- _Exercise requirements_
For this exercise, copy each line of the records that contains the word "justify".

┌──

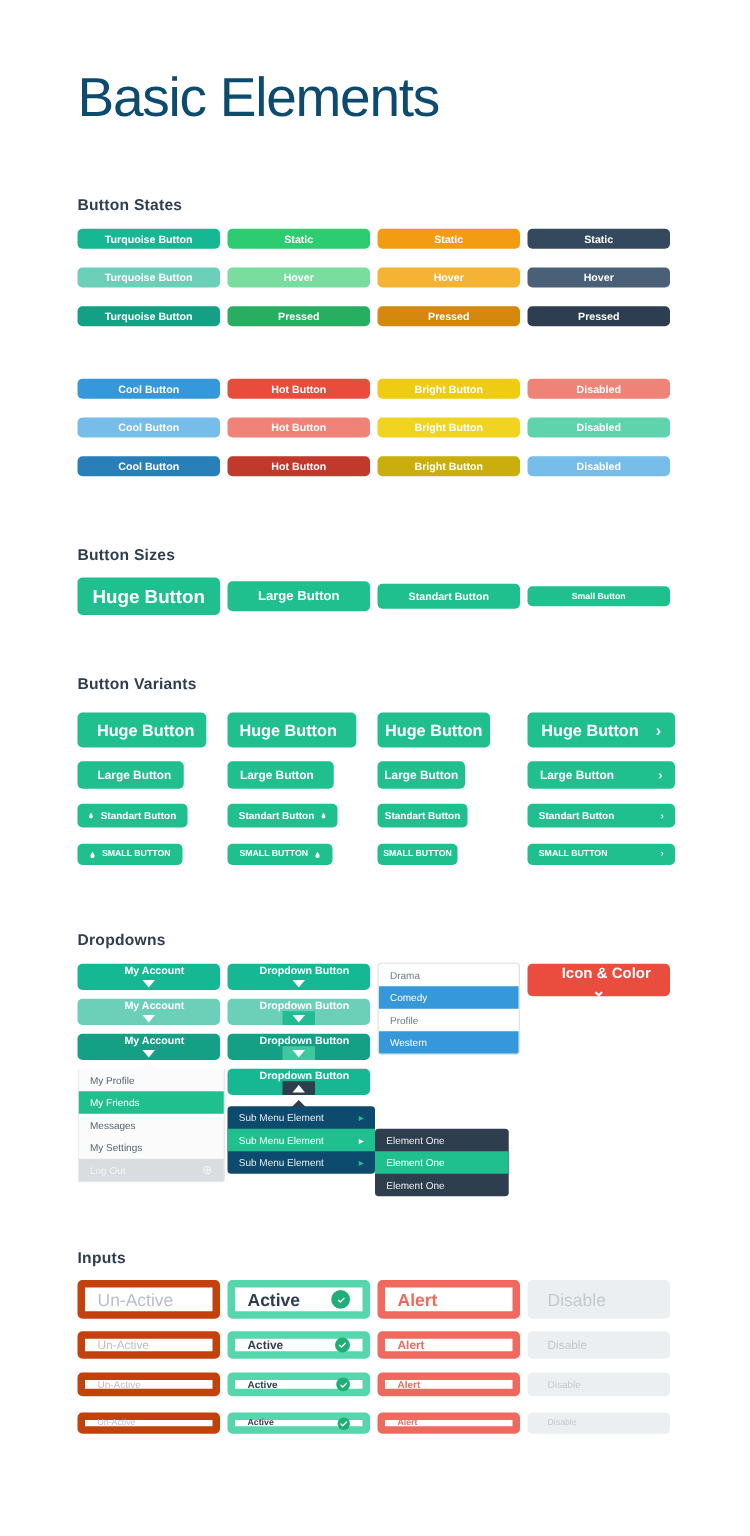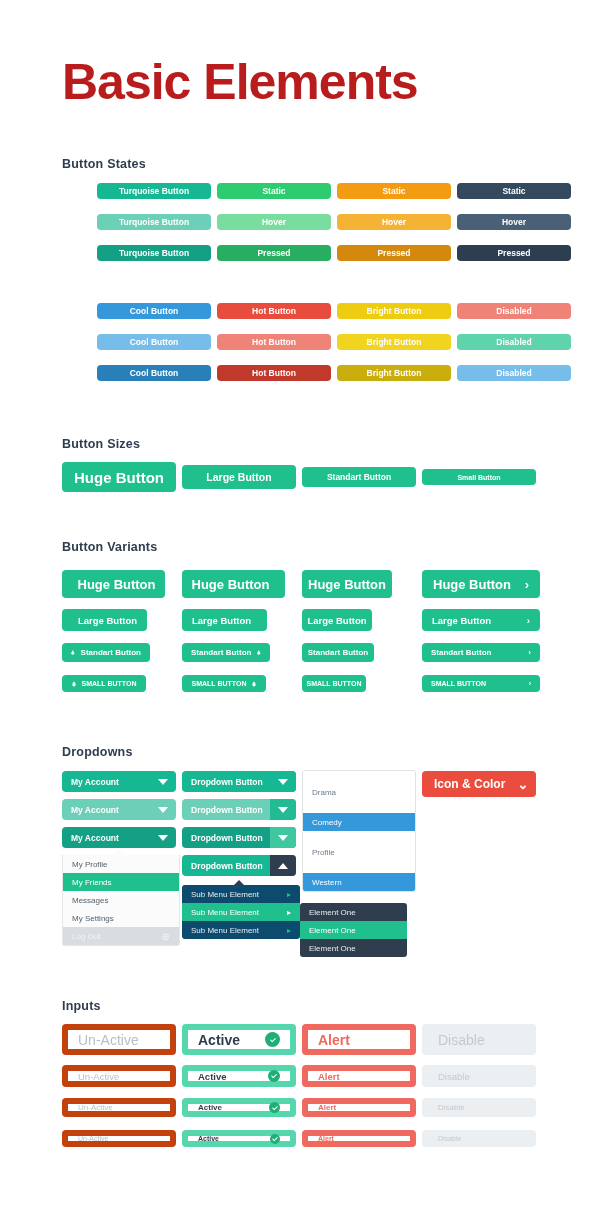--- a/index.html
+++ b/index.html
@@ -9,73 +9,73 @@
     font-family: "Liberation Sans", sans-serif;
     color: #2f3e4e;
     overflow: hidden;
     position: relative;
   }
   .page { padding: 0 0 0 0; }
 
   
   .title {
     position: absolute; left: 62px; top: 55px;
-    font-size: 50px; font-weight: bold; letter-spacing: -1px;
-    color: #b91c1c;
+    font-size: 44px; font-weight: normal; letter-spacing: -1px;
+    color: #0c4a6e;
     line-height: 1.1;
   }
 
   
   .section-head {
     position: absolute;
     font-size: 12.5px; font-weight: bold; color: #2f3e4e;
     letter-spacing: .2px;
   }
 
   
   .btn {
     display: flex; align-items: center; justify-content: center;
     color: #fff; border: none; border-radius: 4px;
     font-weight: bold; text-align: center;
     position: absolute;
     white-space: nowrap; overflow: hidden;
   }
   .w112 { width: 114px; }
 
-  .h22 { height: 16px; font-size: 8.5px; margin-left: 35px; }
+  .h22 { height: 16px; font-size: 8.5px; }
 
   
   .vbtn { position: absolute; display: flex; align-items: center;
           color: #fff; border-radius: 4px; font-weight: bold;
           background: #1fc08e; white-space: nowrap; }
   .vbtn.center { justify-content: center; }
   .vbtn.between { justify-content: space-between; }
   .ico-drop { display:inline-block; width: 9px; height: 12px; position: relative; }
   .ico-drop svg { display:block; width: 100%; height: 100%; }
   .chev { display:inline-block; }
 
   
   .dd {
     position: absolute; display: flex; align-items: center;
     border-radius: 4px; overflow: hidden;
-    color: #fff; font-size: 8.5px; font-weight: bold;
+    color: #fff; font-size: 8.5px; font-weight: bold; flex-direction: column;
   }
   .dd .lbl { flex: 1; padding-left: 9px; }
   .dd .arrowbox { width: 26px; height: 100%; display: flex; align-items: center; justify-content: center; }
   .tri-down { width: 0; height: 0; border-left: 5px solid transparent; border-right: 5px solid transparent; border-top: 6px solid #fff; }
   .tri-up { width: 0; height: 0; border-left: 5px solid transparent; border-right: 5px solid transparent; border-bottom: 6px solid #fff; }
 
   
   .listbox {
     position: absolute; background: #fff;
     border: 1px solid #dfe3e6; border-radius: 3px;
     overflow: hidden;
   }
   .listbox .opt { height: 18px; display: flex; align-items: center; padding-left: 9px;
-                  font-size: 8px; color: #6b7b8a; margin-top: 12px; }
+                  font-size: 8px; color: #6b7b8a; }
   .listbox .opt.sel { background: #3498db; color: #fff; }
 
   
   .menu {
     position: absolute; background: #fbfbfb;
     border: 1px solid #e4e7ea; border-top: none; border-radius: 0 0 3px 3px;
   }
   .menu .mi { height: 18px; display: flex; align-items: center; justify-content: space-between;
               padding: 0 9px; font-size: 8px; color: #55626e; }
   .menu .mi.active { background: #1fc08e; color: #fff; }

└──
┌──

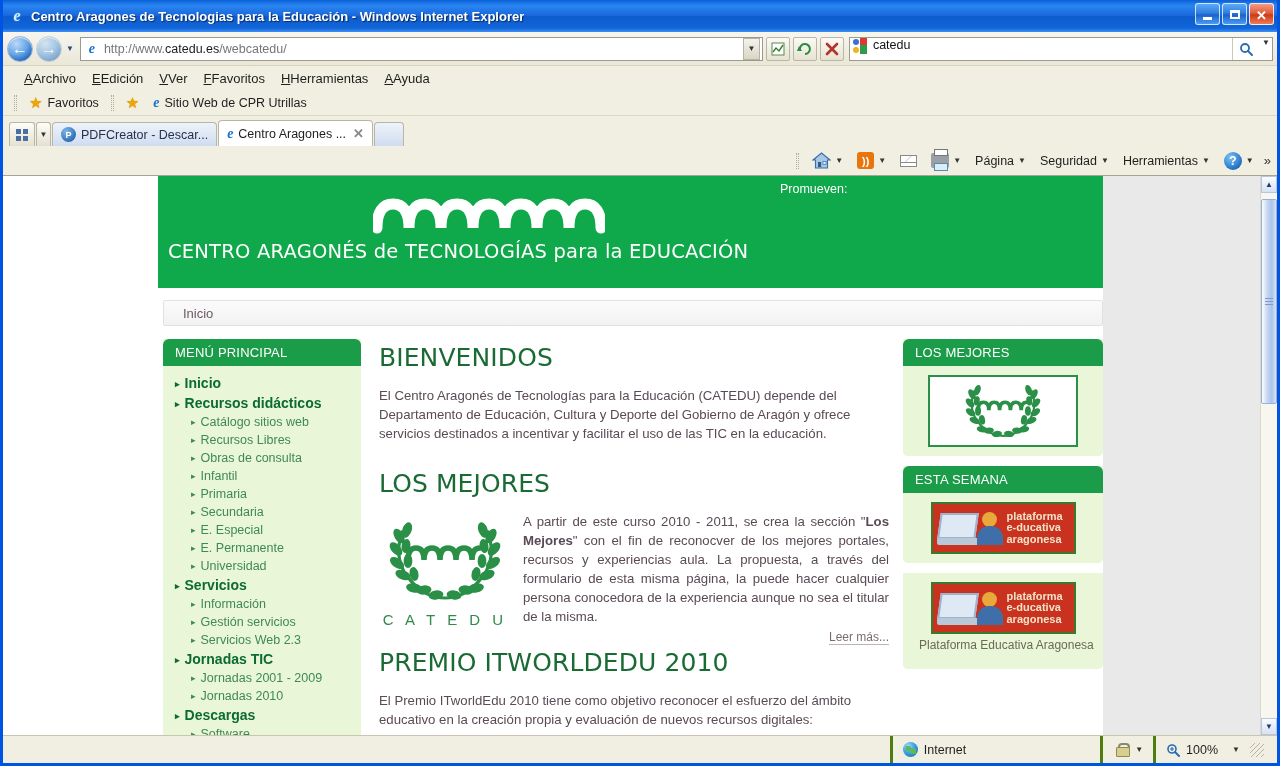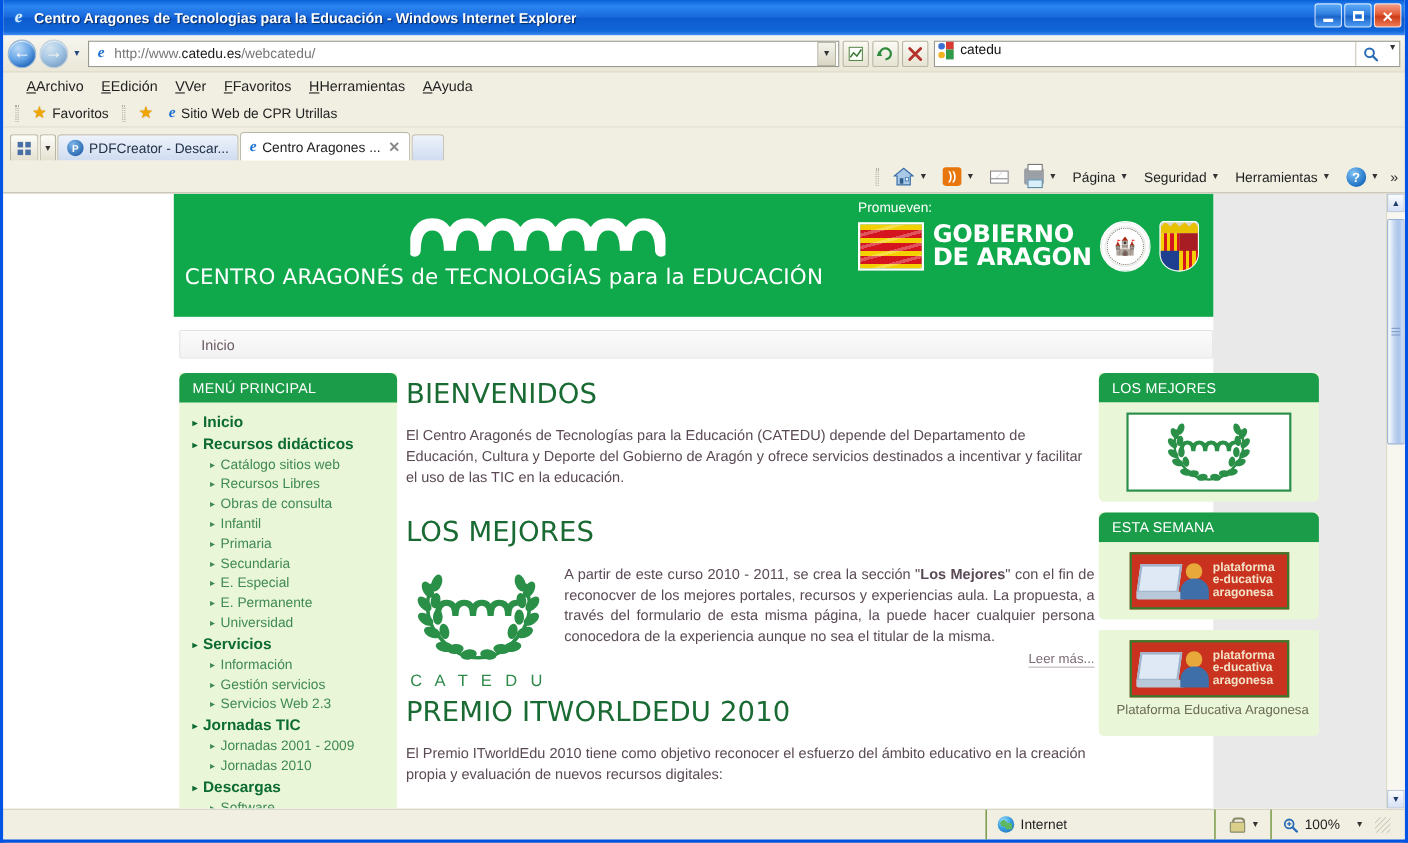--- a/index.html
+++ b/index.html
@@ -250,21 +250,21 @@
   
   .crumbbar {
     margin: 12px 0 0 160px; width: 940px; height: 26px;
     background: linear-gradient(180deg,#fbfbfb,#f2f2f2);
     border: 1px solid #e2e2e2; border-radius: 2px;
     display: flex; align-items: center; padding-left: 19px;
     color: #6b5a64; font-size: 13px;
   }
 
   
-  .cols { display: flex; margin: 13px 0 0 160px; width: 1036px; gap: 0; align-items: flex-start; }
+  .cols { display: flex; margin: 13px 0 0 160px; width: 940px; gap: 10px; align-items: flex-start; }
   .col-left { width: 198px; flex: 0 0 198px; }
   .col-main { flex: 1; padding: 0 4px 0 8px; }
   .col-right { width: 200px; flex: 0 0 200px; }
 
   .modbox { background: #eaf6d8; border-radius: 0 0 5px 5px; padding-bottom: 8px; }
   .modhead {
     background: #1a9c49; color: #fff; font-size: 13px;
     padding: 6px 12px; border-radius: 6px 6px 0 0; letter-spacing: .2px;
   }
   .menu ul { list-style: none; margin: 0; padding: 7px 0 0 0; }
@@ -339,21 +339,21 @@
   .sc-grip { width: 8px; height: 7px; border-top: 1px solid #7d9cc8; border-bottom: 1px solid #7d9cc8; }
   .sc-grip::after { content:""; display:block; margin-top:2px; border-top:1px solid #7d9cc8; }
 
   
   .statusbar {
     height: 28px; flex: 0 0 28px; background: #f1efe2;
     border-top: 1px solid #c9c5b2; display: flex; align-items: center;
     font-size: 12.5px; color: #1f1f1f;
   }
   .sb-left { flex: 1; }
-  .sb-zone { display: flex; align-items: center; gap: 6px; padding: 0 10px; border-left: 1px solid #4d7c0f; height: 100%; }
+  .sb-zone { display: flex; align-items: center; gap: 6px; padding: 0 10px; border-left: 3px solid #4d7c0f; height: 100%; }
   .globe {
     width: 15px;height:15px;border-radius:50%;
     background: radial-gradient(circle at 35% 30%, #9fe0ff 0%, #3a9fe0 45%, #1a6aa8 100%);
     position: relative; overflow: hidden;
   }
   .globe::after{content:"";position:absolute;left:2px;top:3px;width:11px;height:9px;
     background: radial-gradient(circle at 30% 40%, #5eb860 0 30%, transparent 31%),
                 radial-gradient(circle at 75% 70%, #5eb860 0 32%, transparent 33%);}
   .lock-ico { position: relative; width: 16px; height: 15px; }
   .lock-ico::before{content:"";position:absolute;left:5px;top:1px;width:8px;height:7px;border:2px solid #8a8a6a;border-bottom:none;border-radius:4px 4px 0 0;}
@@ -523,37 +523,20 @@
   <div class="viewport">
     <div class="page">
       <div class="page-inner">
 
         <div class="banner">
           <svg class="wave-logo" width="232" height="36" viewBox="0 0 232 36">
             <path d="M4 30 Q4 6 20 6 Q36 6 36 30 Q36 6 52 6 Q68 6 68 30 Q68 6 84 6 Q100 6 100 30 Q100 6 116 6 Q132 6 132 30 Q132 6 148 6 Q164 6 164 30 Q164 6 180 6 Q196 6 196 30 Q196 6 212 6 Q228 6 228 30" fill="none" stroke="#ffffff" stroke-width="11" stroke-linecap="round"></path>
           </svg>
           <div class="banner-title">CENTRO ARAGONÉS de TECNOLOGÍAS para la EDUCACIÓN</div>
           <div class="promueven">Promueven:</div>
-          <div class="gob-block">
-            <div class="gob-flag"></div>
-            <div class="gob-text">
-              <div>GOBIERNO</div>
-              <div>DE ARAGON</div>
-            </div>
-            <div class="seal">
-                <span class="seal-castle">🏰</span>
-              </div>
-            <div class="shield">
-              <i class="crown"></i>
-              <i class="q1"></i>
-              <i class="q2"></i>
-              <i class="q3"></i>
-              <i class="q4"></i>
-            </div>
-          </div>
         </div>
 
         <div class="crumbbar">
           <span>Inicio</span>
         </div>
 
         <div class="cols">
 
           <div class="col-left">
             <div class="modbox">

└──

- _The answer_
     display: flex; align-items: center; justify-content: center;
   .vbtn.center { justify-content: center; }
   .vbtn.between { justify-content: space-between; }
   .dd .arrowbox { width: 26px; height: 100%; display: flex; align-items: center; justify-content: center; }
   .menu .mi { height: 18px; display: flex; align-items: center; justify-content: space-between;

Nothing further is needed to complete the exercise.